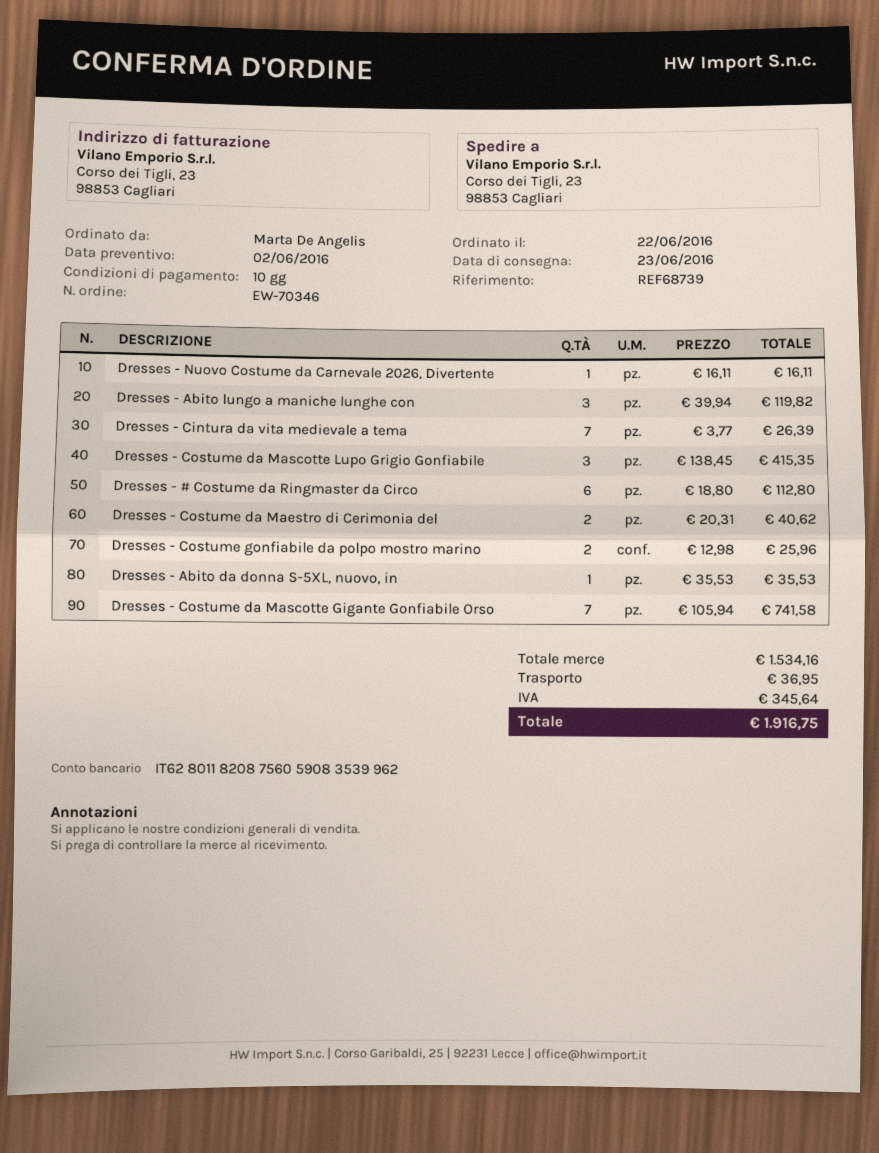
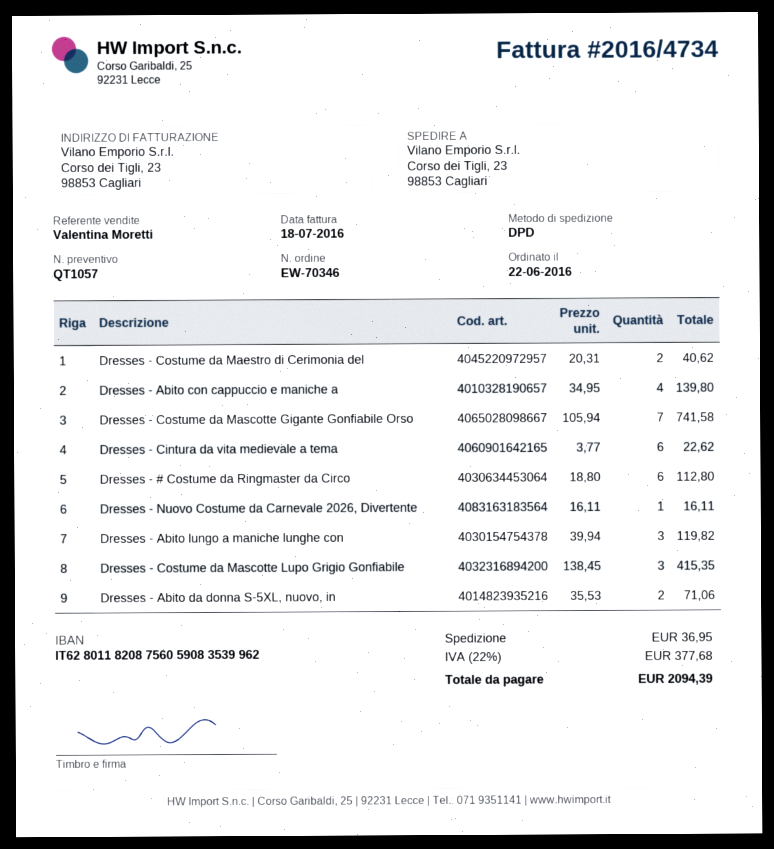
Dresses - Cintura da vita medievale a tema: 7 x 3.77 = 26.39 -> 6 x 3.77 = 22.62
Dresses - Costume gonfiabile da polpo mostro marino: 2 x 12.98 = 25.96 -> none
Dresses - Abito da donna S-5XL, nuovo, in: 1 x 35.53 = 35.53 -> 2 x 35.53 = 71.06
Dresses - Abito con cappuccio e maniche a: none -> 4 x 34.95 = 139.80
tax: 345.64 -> 377.68
total: 1916.75 -> 2094.39

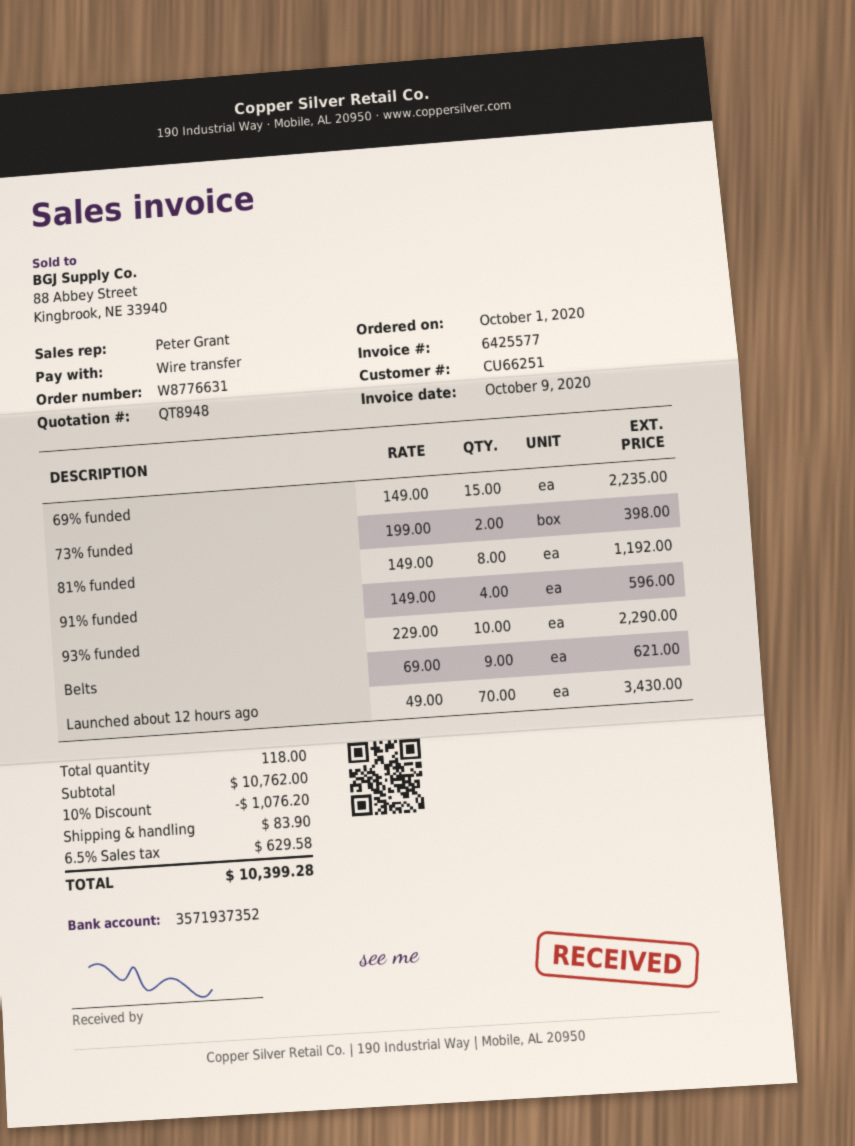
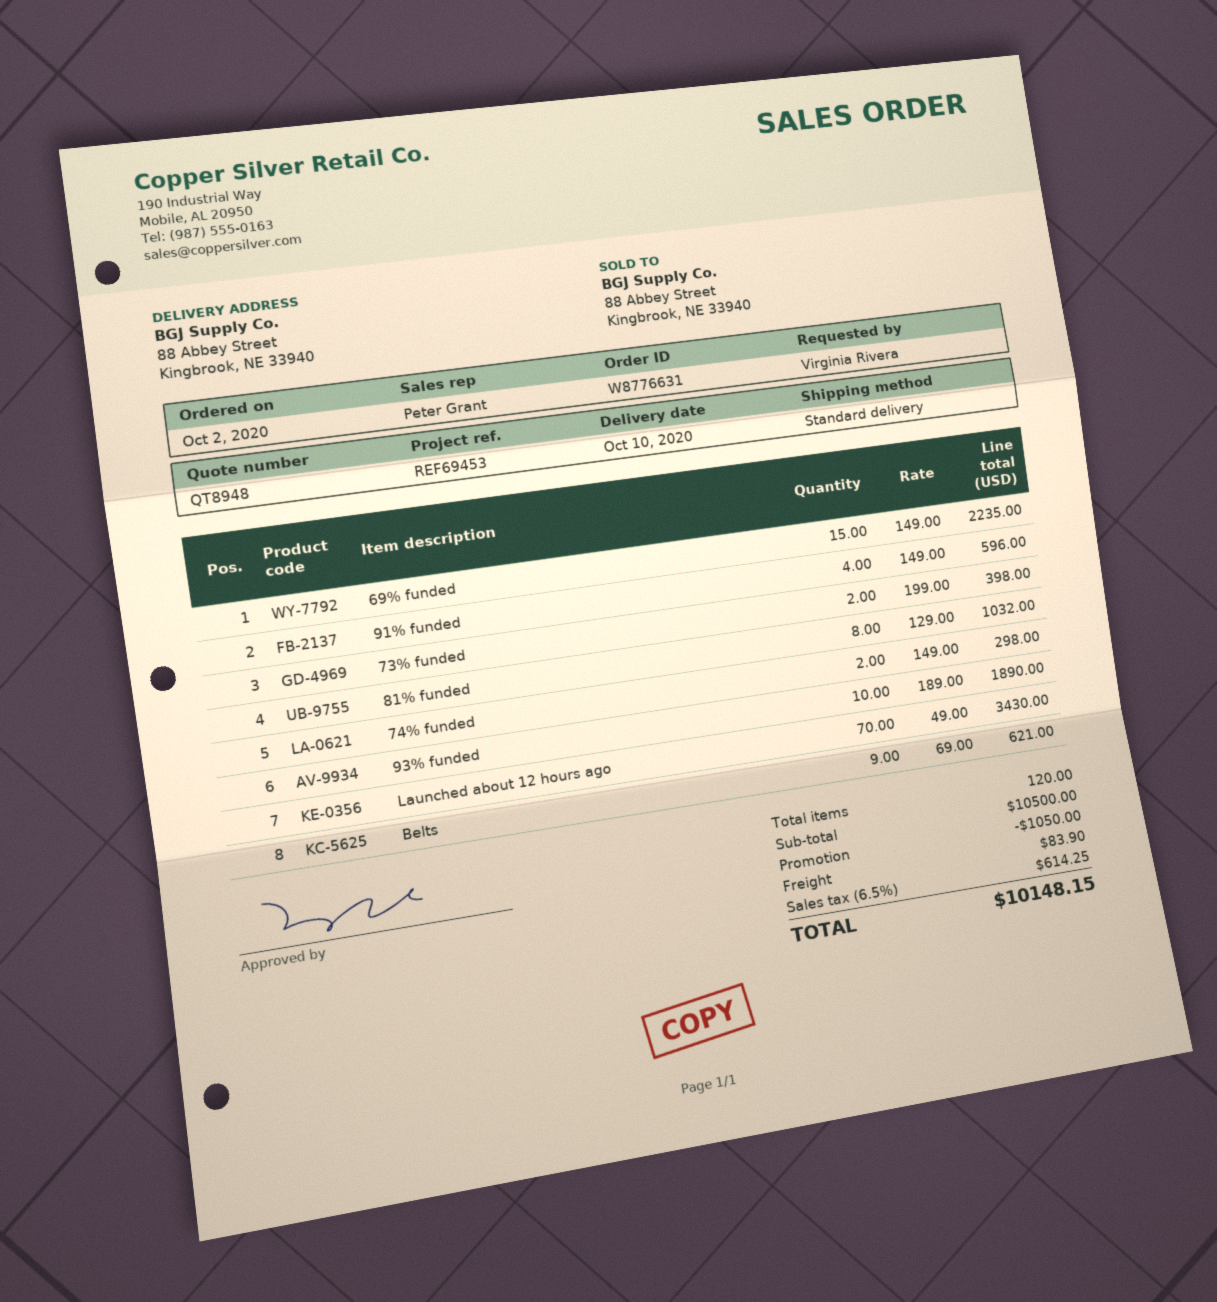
order date: 2020-10-01 -> 2020-10-02
81% funded: 8 x 149.00 = 1192.00 -> 8 x 129.00 = 1032.00
93% funded: 10 x 229.00 = 2290.00 -> 10 x 189.00 = 1890.00
74% funded: none -> 2 x 149.00 = 298.00
total quantity: 118 -> 120
subtotal: 10762.00 -> 10500.00
discount: 1076.20 -> 1050.00
tax: 6.5% = 629.58 -> 6.5% = 614.25
total: 10399.28 -> 10148.15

WHAT YOU WILL DO |
Exactly as they appear, print the lines from the one holding "74% funded: none -> 2 x 149.00 = 298.00" through the final line of the entries, and no others.

ANSWER FOR THE TASK |
74% funded: none -> 2 x 149.00 = 298.00
total quantity: 118 -> 120
subtotal: 10762.00 -> 10500.00
discount: 1076.20 -> 1050.00
tax: 6.5% = 629.58 -> 6.5% = 614.25
total: 10399.28 -> 10148.15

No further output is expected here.